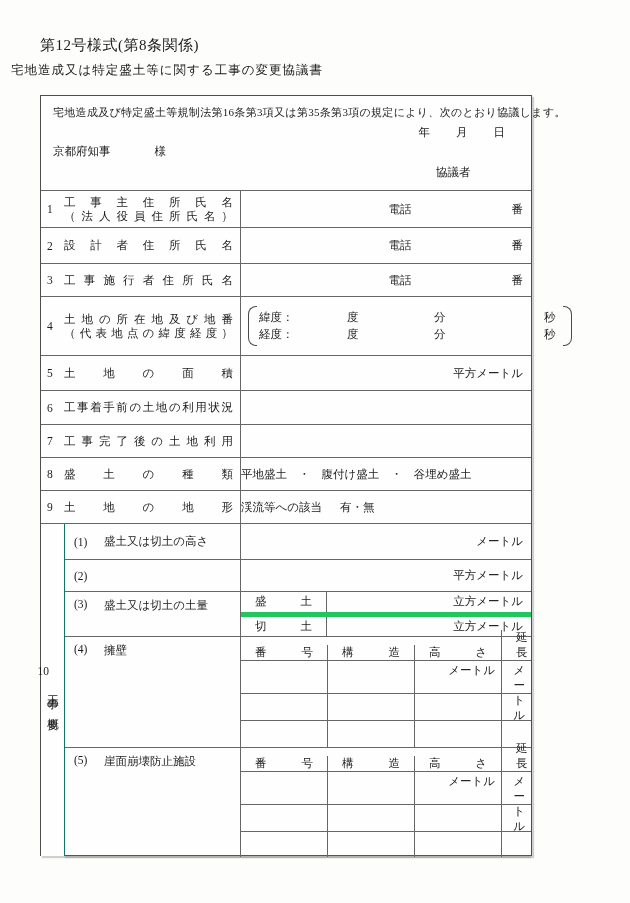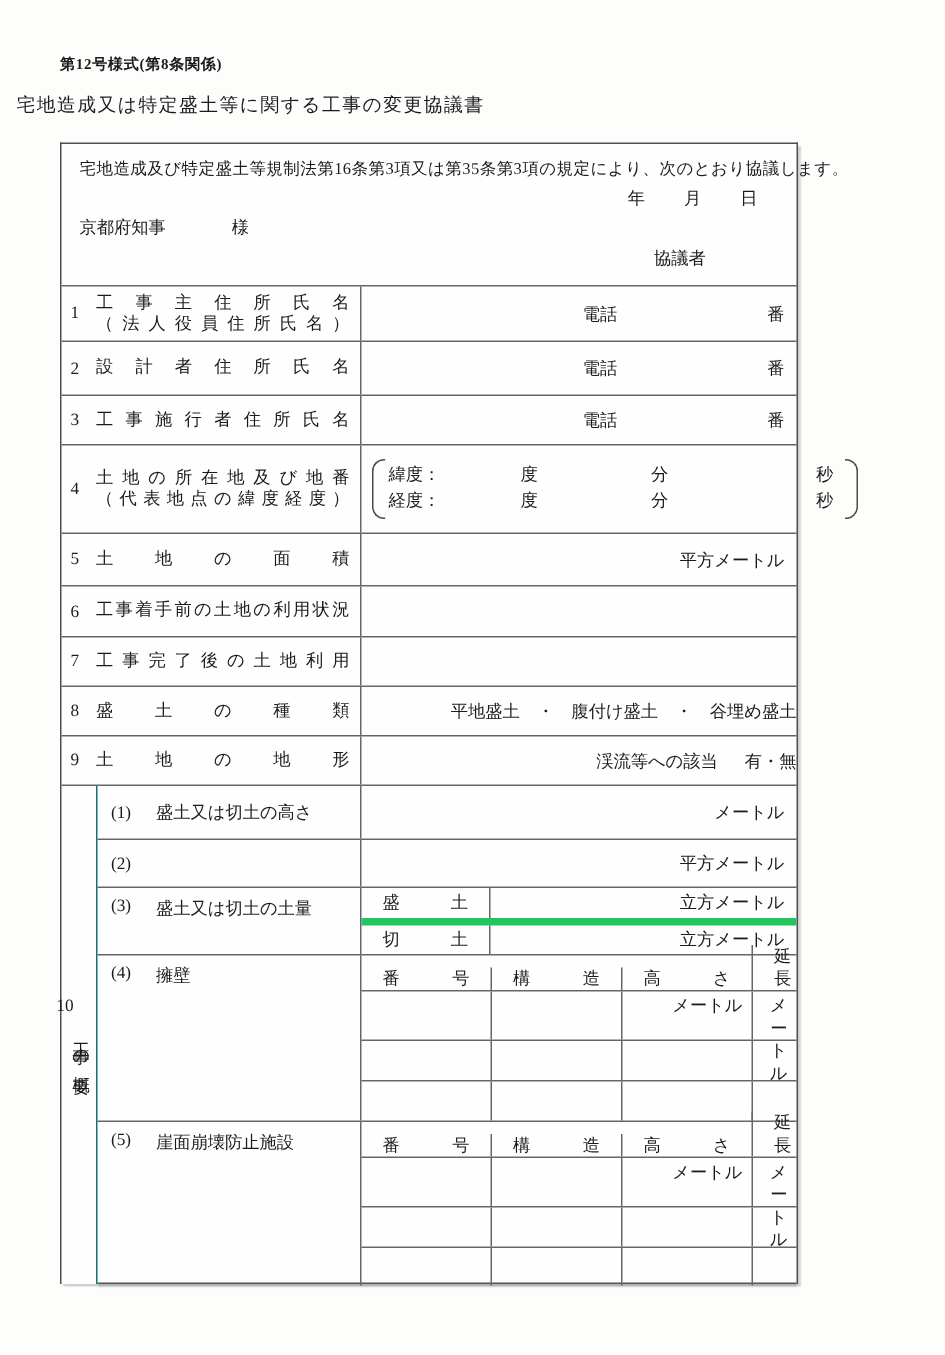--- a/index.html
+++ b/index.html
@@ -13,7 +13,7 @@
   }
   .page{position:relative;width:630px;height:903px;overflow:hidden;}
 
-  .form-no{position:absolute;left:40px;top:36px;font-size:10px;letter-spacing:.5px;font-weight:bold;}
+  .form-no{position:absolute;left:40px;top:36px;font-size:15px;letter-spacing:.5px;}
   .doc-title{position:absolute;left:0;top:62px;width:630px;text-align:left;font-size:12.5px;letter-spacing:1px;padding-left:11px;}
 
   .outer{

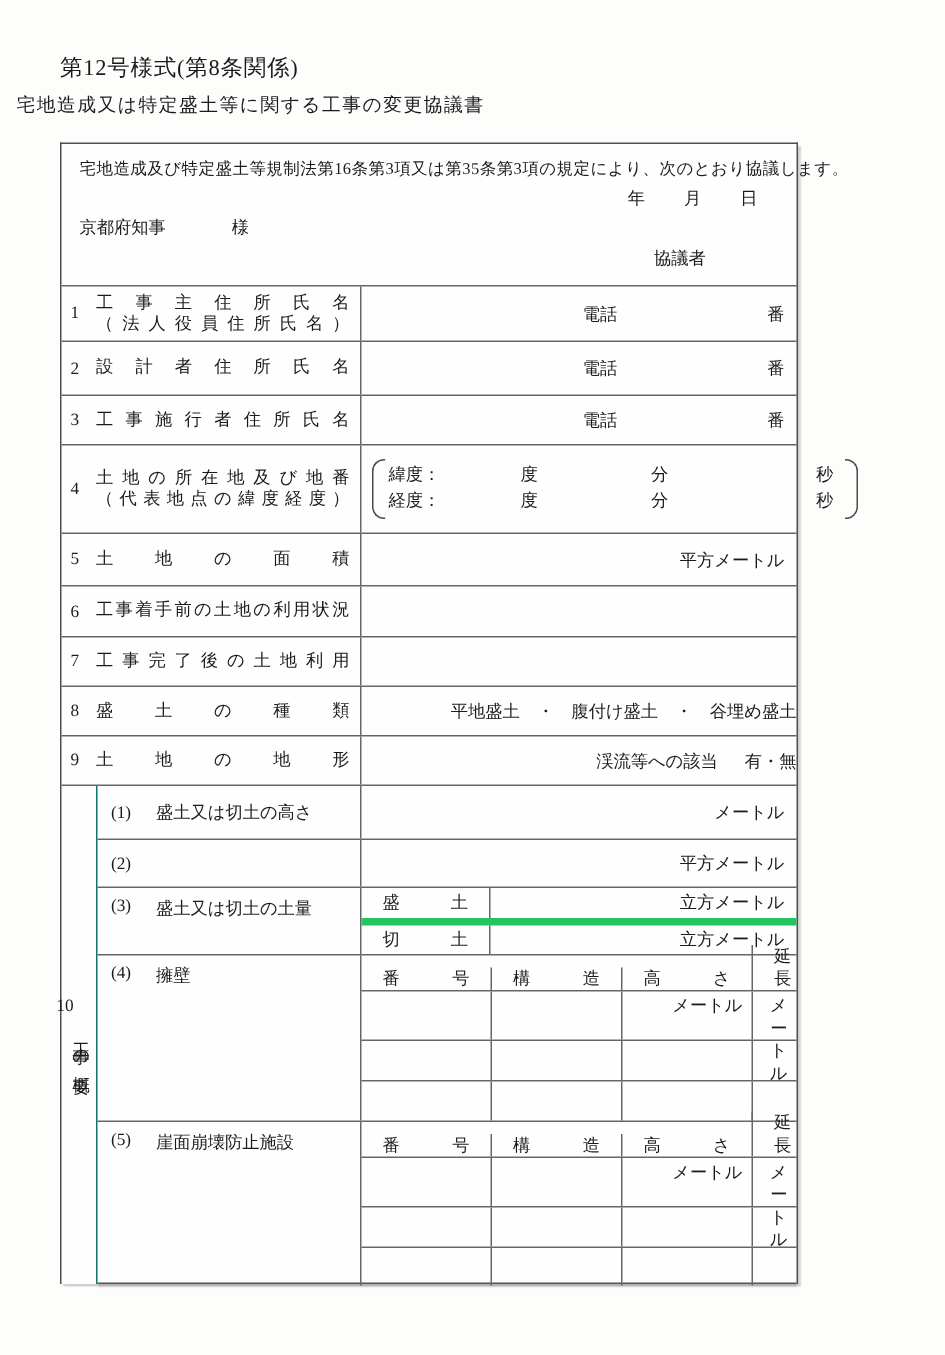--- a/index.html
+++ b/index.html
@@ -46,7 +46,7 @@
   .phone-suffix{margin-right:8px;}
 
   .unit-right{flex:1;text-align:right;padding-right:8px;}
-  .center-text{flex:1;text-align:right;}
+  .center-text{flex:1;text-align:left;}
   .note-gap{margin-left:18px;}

_____

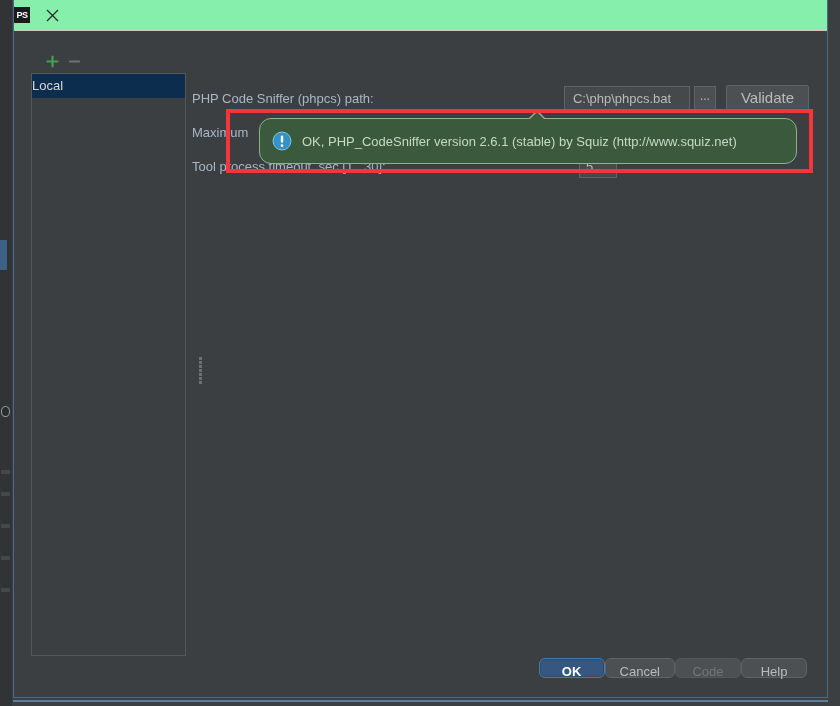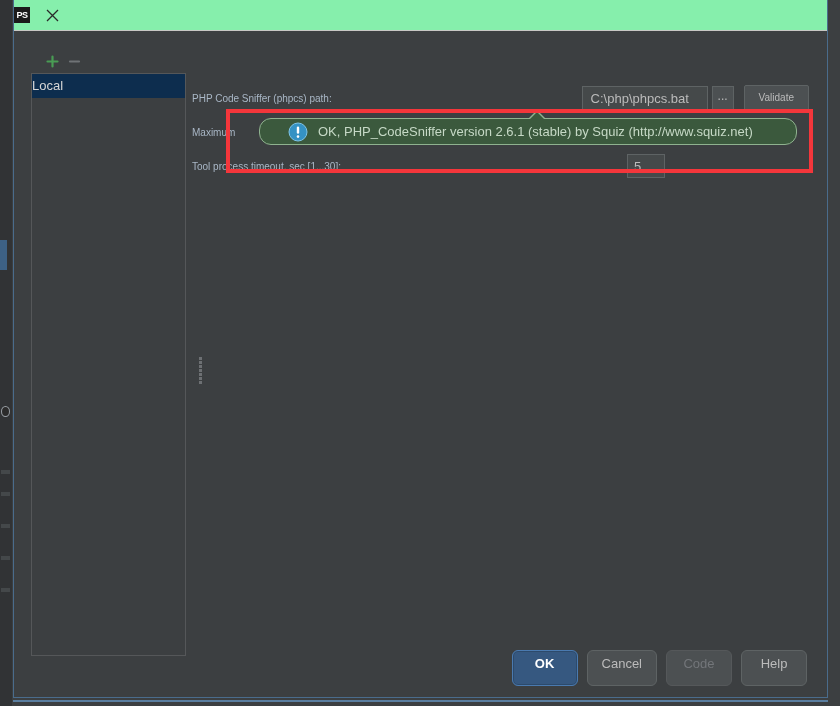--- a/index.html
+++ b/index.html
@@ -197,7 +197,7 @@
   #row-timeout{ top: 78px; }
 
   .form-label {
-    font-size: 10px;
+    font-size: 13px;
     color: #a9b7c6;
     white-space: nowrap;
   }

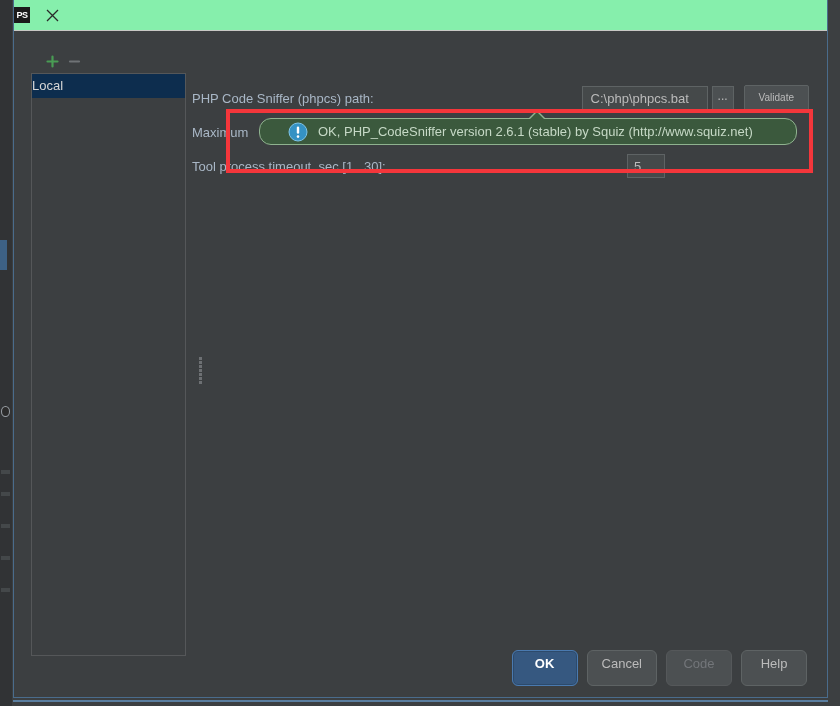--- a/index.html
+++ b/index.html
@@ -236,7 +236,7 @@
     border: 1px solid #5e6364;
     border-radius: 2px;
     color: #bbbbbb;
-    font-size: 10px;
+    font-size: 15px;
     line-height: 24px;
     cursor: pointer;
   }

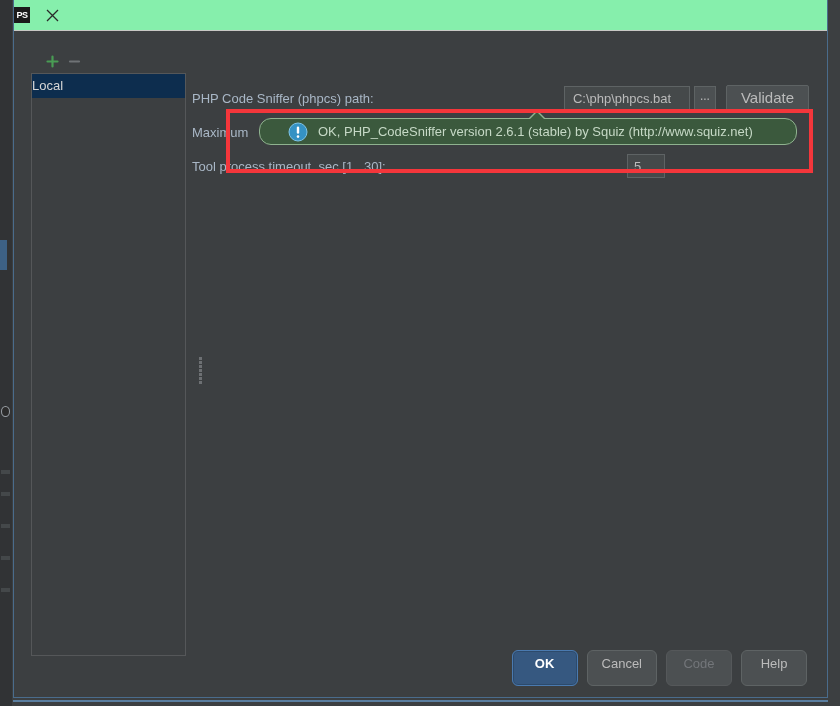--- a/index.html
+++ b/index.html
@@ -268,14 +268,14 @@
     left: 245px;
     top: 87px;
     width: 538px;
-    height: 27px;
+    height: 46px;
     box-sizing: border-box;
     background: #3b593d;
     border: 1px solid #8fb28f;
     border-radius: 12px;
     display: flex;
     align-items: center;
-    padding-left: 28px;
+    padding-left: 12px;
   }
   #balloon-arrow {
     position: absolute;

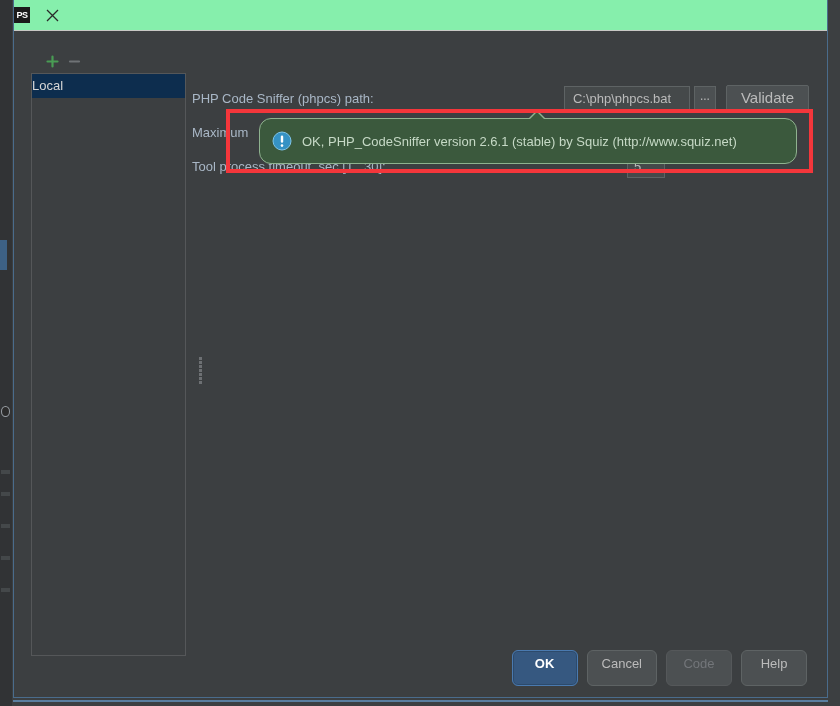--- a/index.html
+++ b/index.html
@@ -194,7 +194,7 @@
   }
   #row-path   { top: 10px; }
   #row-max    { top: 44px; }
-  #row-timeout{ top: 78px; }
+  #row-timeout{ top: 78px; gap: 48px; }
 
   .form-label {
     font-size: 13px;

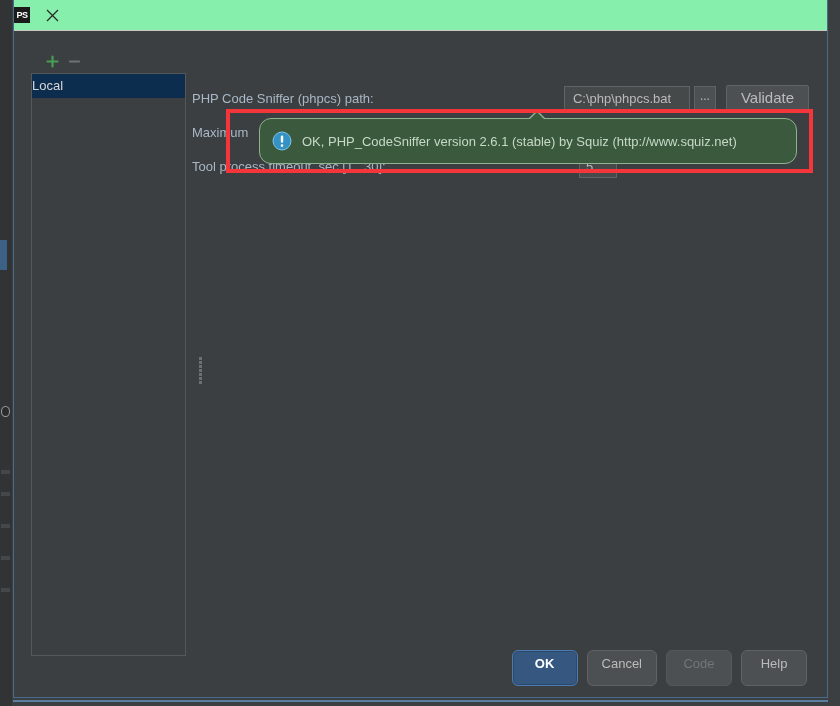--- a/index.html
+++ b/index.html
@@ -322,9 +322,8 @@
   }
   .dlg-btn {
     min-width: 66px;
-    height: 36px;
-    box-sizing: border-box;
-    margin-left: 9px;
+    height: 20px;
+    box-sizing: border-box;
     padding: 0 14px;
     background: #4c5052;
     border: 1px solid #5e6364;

_____

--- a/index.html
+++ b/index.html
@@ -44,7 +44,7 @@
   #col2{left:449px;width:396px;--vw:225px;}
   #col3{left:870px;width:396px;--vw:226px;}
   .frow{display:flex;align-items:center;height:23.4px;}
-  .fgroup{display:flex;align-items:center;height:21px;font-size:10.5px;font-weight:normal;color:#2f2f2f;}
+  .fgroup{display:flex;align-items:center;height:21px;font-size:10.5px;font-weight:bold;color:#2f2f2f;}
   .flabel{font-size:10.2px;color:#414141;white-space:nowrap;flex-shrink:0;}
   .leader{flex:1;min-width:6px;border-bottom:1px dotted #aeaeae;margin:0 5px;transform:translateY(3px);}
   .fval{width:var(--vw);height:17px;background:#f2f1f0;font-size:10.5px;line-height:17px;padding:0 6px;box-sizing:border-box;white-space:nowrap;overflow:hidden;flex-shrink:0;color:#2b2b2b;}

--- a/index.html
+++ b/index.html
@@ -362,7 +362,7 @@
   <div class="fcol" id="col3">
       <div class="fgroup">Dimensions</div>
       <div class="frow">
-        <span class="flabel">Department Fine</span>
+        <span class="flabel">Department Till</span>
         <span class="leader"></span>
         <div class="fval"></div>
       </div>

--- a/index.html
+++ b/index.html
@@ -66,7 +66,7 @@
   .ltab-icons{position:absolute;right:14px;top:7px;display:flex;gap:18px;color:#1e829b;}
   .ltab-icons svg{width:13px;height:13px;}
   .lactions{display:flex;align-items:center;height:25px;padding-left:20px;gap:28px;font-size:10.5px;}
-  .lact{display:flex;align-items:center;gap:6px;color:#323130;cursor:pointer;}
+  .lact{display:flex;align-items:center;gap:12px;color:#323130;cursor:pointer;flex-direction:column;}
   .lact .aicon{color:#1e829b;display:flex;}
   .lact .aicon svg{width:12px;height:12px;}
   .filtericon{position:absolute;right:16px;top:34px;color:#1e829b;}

_____

THE PROBLEM » The answer must consist of every line from the entries above that contains the string "icons".

RESPONSE »
   .ltab-icons{position:absolute;right:14px;top:7px;display:flex;gap:18px;color:#1e829b;}
   .ltab-icons svg{width:13px;height:13px;}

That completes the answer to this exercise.